Construction: And how did you finally convince him?
Steve Hindy: Well, it was partly . . . I did a LexisNexis search of the word microbrewery, and I got this stack of articles (this was before the internet) about the history of the microbrewery, mostly on the West Coast, but some in the East. I learned how microbreweries had been started by people who just had a passion for beer, and for beer with a lot of flavor, and for all of the different styles that the American brewers were not making.
I showed all of it to Tom, and I said, “Look, we’re not going to compete with Anheuser Bush, and Miller and Coors, we’re gonna compete with the imported beers, and imports are growing in the US.” Back then we only drank imports; we didn’t drink American beer because we wanted beer with flavor.
Tom went to the Small Brewers conference in Portland Oregon, in 1986. At that time there were only about 25 small breweries in the country. Today there are 1,750. Tom was at the conference as a banker from New York, wearing a Brooks Brothers suit. All of these entrepreneurs wanted to talk to him, thinking he might be a source of financing, but in fact at the end of the conference he was ready to chuck his Brook Brothers suit and come with me and make beer.
We made a business plan, he did the numbers side of it, I did the marketing, the “Why Brooklyn?” Brooklyn used to be a major brewing center, a hundred years ago there were 48 breweries there, and I thought if we rooted our company in that tradition of brewing, it would give us a reason to be Brooklyn Beer. That was sort of the premise.
Construction: I read in your book that you ran into someone while you were jogging, some guy on the loop in Prospect Park who was wearing a Brooklyn Brewing t-shirt . . .
Steve Hindy: He was wearing a t-shirt that said “Breweries of Brooklyn” . . . and actually this is his book (Steve pulls a book called “Breweries of Brooklyn” from his shelf) . . . which tells the history of the brewing industry in Brooklyn.
Construction: And this book was one of your big inspirations . . .
Steve Hindy: Yeah, I stopped him, and asked him about the shirt. He was a very gruff guy, and he said, “What do you want to know for?” I told him, “Well you know, I’m thinking of starting a brewery,” and he said, “You and everybody else!”

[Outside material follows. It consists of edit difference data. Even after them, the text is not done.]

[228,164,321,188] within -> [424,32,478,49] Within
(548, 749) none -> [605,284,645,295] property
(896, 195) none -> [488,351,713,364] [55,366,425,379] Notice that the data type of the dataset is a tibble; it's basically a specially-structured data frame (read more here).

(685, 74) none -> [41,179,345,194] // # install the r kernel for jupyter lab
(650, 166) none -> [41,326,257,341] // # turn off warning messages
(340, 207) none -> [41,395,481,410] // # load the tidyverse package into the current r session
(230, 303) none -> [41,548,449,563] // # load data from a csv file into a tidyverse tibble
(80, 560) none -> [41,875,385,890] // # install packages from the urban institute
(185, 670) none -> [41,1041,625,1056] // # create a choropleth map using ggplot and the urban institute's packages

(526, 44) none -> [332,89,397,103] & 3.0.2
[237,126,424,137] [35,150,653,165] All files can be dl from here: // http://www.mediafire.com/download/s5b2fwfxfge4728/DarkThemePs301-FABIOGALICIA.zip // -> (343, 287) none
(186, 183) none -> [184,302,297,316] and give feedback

Then I met with him, but he wouldn’t give me a copy of his book. It was out of print and he only had one. He let me photocopy it though, and it taught me about the history of brewing in Brooklyn. I became an expert overnight.
Actually, I visited a lot of the old buildings that housed the breweries in Brooklyn back in the day, there are many . . . dozens of them are still standing, and our first warehouse was in one of the old breweries over in Bushwick. (Steve pulls out a photo of a large warehouse building and shows me). It’s still there.
Construction: So how did you end up with a copy, if it was his last one?
Steve Hindy: My antique dealer friend, Dave Mason, bought it for me at a flea market.
Construction: Unbelievable . . . but what’s even more unbelievable is that you were able to convince Milton Glaser (designer of the I <3 NY logo) to design your logo. How did you do that? And how did you know that the other designs that had been proposed to you before you found Milton, weren’t right for the company?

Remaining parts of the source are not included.